Work instructions
From top to bottom, write out the listing exactly and skip every picture.

Data for this exercise

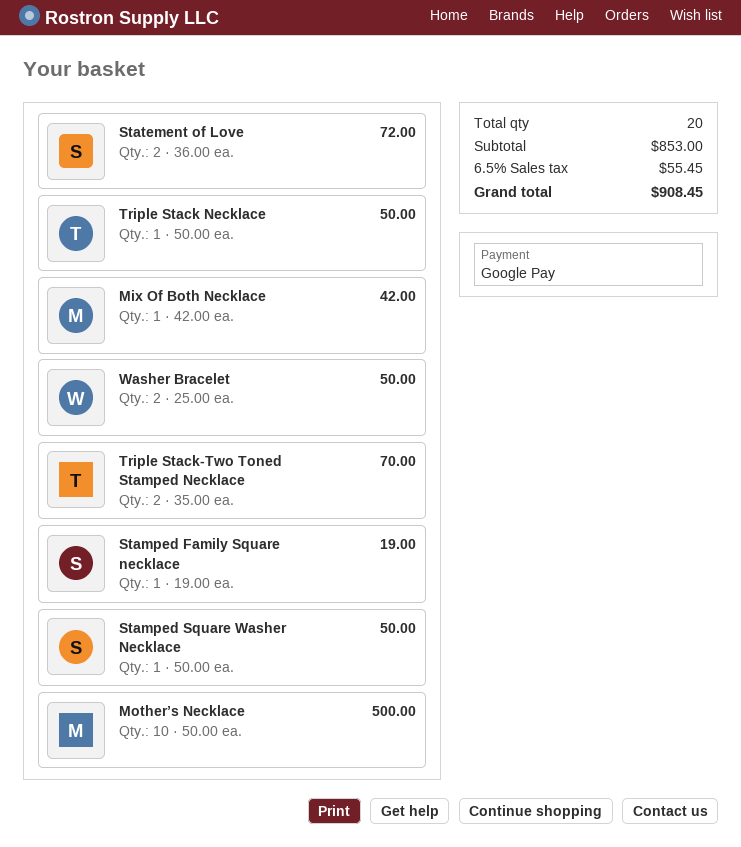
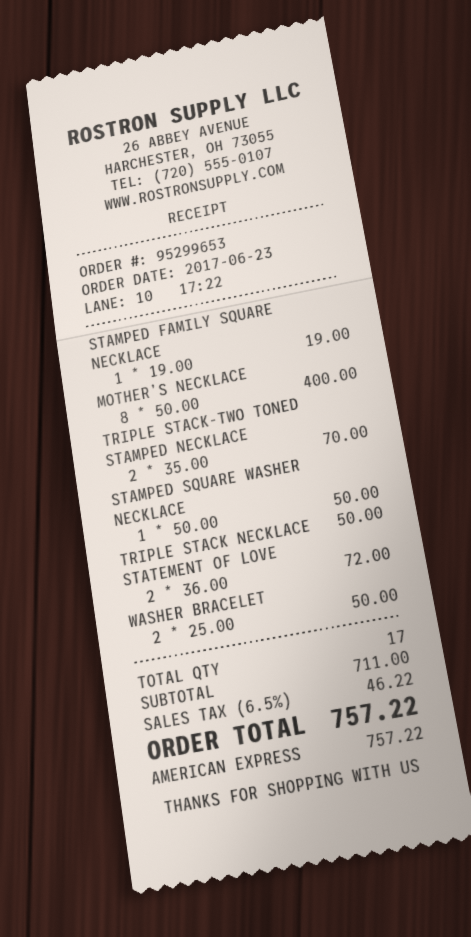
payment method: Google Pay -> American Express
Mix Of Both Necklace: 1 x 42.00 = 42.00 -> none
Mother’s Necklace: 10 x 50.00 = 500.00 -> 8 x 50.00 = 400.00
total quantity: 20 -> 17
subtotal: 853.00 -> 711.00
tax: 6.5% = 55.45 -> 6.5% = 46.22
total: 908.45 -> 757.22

Result of this exercise
payment method: Google Pay -> American Express
Mix Of Both Necklace: 1 x 42.00 = 42.00 -> none
Mother’s Necklace: 10 x 50.00 = 500.00 -> 8 x 50.00 = 400.00
total quantity: 20 -> 17
subtotal: 853.00 -> 711.00
tax: 6.5% = 55.45 -> 6.5% = 46.22
total: 908.45 -> 757.22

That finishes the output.